(Revision comparison data)
----
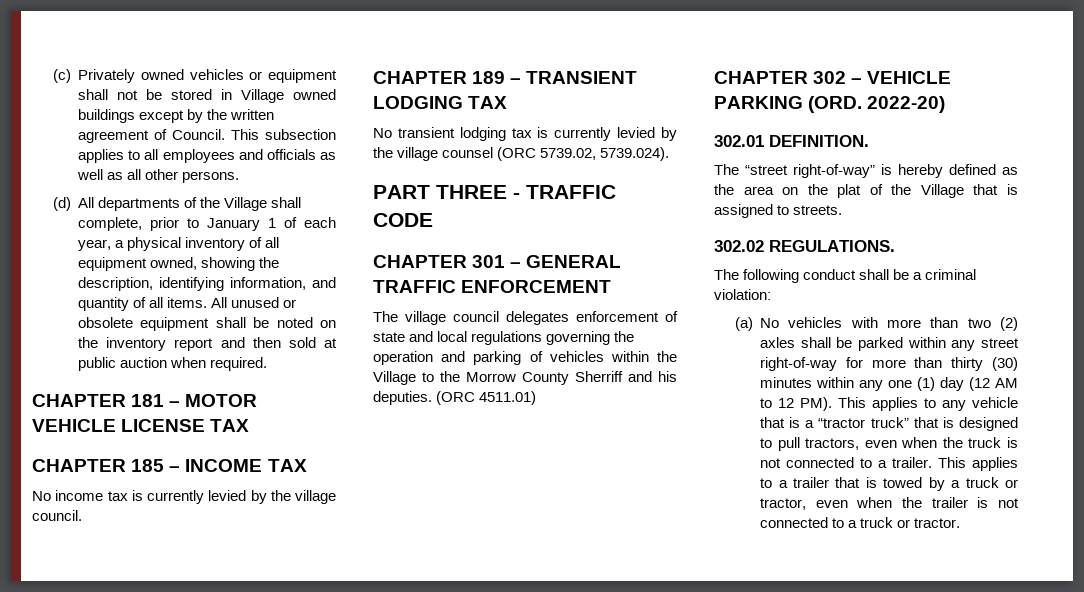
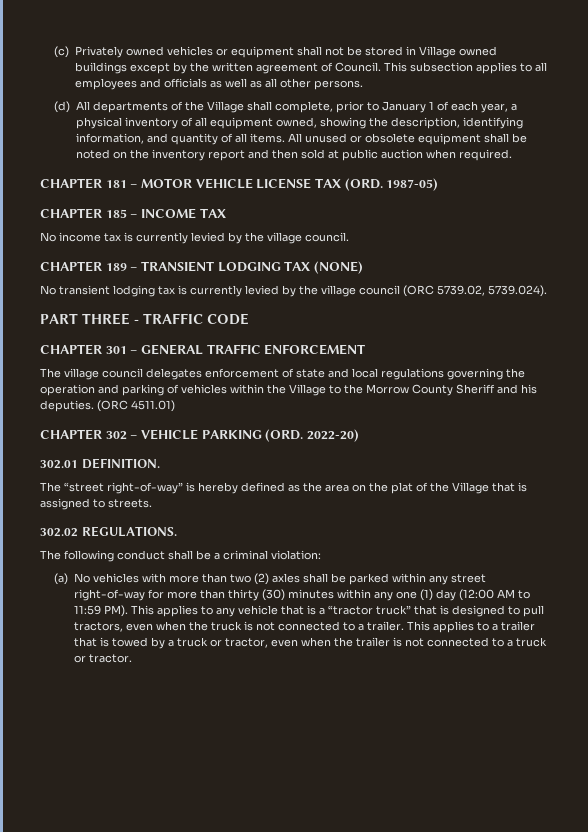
- CHAPTER 181 – MOTOR VEHICLE LICENSE TAX
+ CHAPTER 181 – MOTOR VEHICLE LICENSE TAX (ORD. 1987-05)
- CHAPTER 189 – TRANSIENT LODGING TAX
+ CHAPTER 189 – TRANSIENT LODGING TAX (NONE)
- No transient lodging tax is currently levied by the village counsel (ORC 5739.02, 5739.024).
+ No transient lodging tax is currently levied by the village council (ORC 5739.02, 5739.024).
- The village council delegates enforcement of state and local regulations governing the operation and parking of vehicles within the Village to the Morrow County Sherriff and his deputies.
+ The village council delegates enforcement of state and local regulations governing the operation and parking of vehicles within the Village to the Morrow County Sheriff and his deputies.
- (a) No vehicles with more than two (2) axles shall be parked within any street right-of-way for more than thirty (30) minutes within any one (1) day (12 AM to 12 PM). This applies to any vehicle that is a “tractor truck” that is designed to pull tractors, even when the truck is not connected to a trailer.
+ (a) No vehicles with more than two (2) axles shall be parked within any street right-of-way for more than thirty (30) minutes within any one (1) day (12:00 AM to 11:59 PM). This applies to any vehicle that is a “tractor truck” that is designed to pull tractors, even when the truck is not connected to a trailer.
----
REQUIREMENT:
Scan the data above for the string "village" and copy each line where it appears.

OUTPUT:
- No transient lodging tax is currently levied by the village counsel (ORC 5739.02, 5739.024).
+ No transient lodging tax is currently levied by the village council (ORC 5739.02, 5739.024).
- The village council delegates enforcement of state and local regulations governing the operation and parking of vehicles within the Village to the Morrow County Sherriff and his deputies.
+ The village council delegates enforcement of state and local regulations governing the operation and parking of vehicles within the Village to the Morrow County Sheriff and his deputies.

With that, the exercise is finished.